**TASK DIRECTIONS**
State the number of lines in the material below that hold "Sides", and add nothing to it.

**MATERIAL FOR THIS EXERCISE**
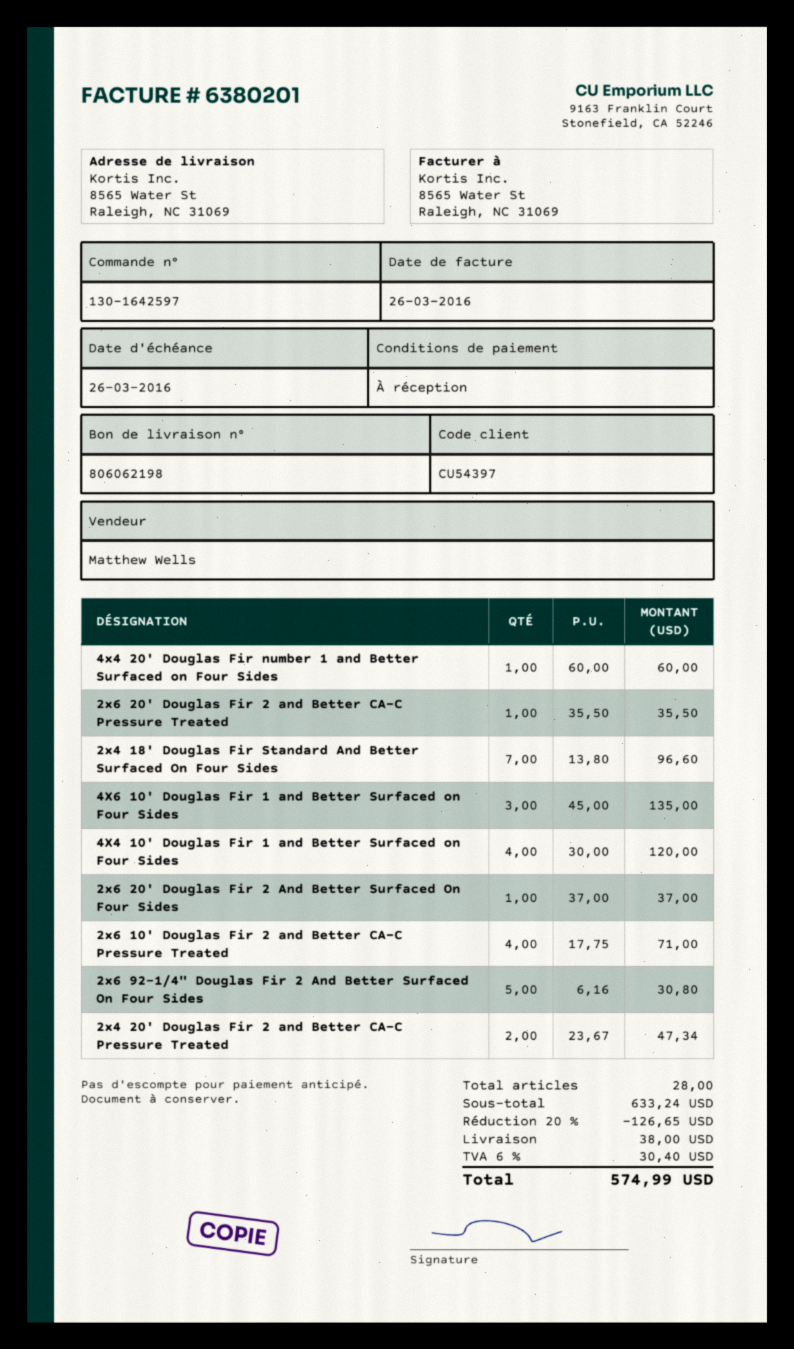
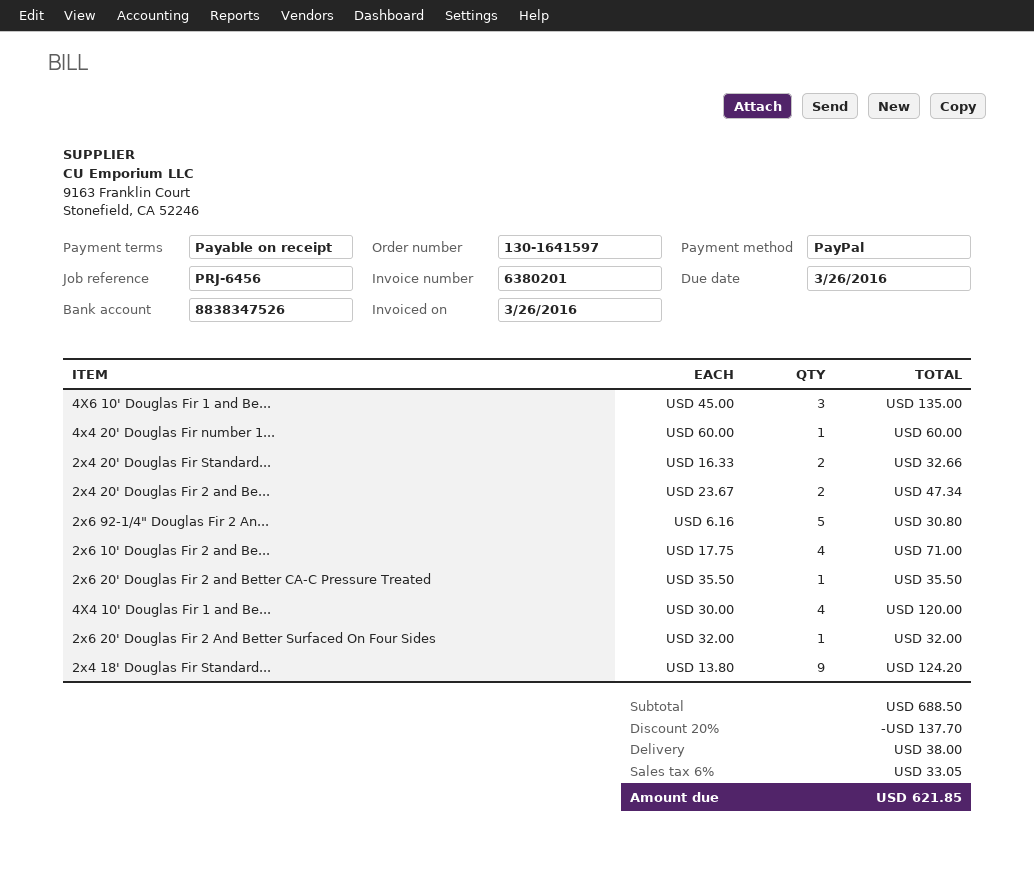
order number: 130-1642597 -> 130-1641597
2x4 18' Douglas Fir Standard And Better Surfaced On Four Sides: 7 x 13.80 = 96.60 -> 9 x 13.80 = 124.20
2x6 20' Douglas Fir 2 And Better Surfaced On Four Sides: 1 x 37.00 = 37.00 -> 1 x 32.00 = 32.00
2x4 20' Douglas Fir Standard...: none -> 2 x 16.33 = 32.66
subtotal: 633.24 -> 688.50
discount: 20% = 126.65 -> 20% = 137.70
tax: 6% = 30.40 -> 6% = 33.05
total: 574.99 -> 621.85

==

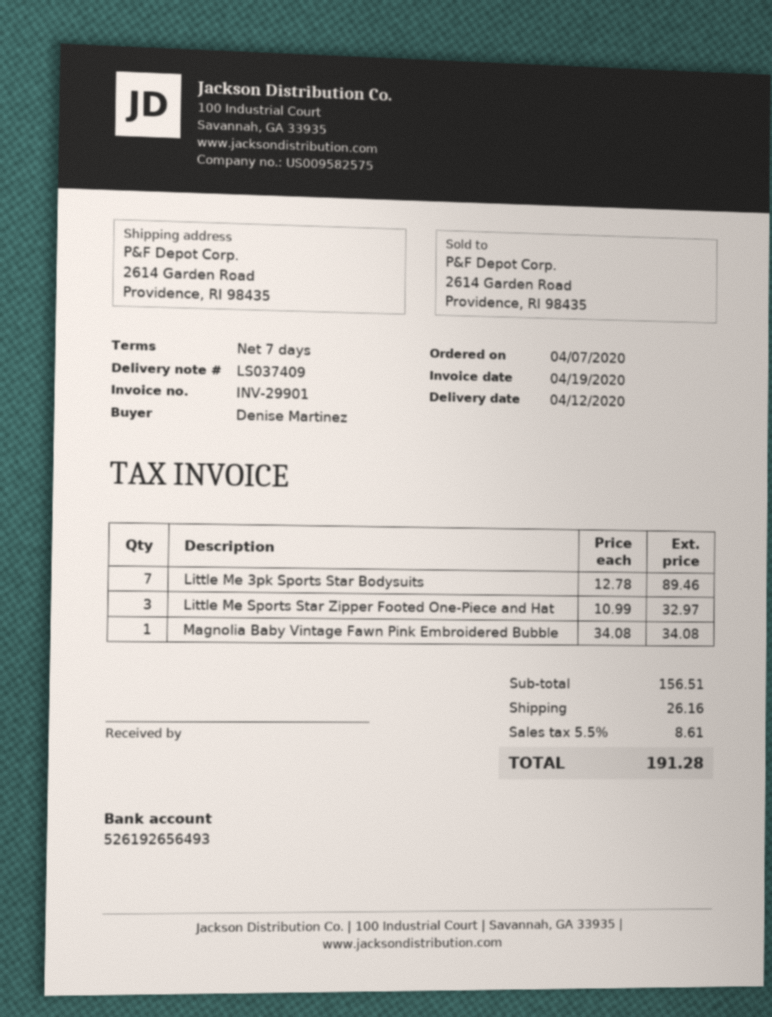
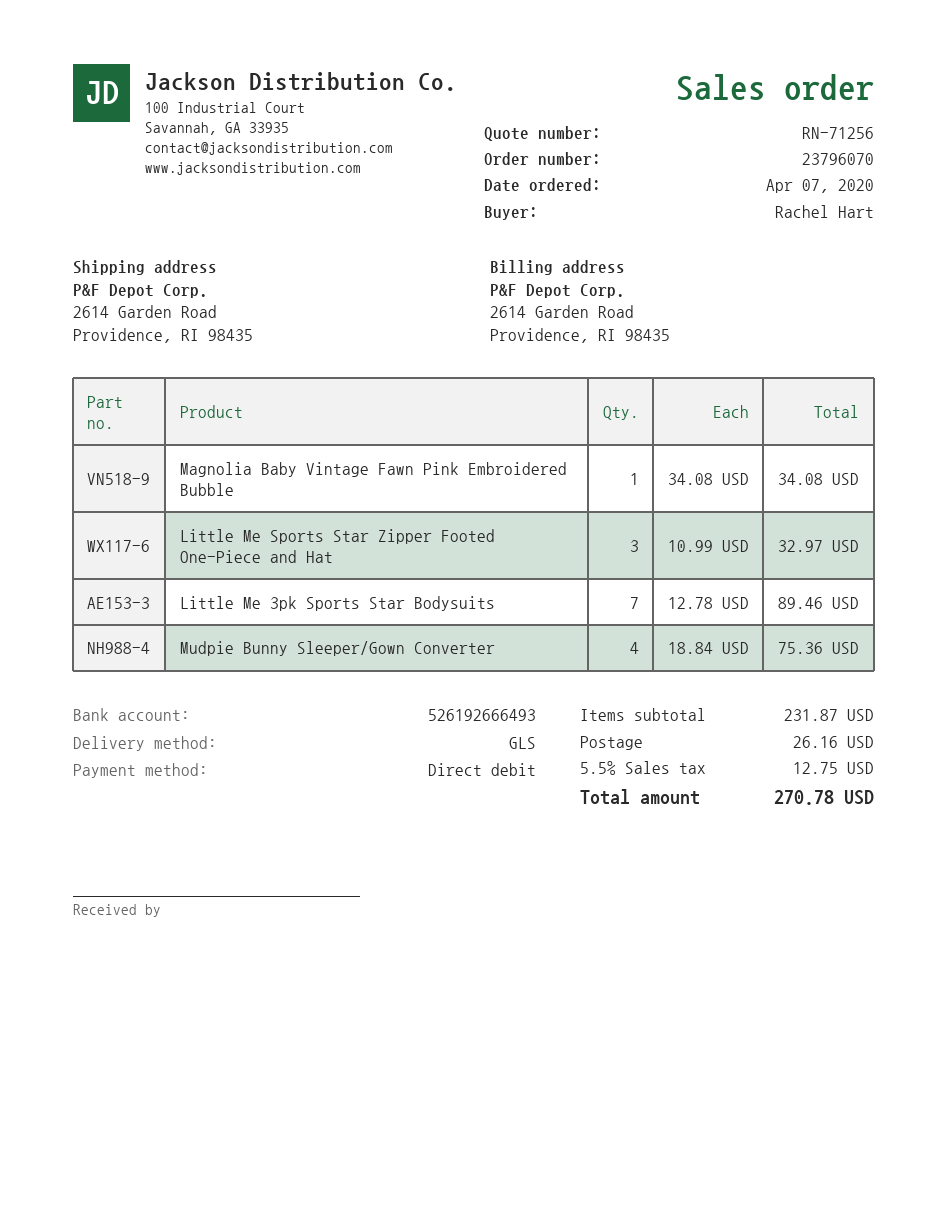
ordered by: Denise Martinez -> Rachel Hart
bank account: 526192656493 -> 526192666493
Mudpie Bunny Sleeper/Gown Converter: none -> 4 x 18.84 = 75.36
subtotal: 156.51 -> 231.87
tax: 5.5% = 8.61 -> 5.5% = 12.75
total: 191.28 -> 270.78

**TASK RESULT**
2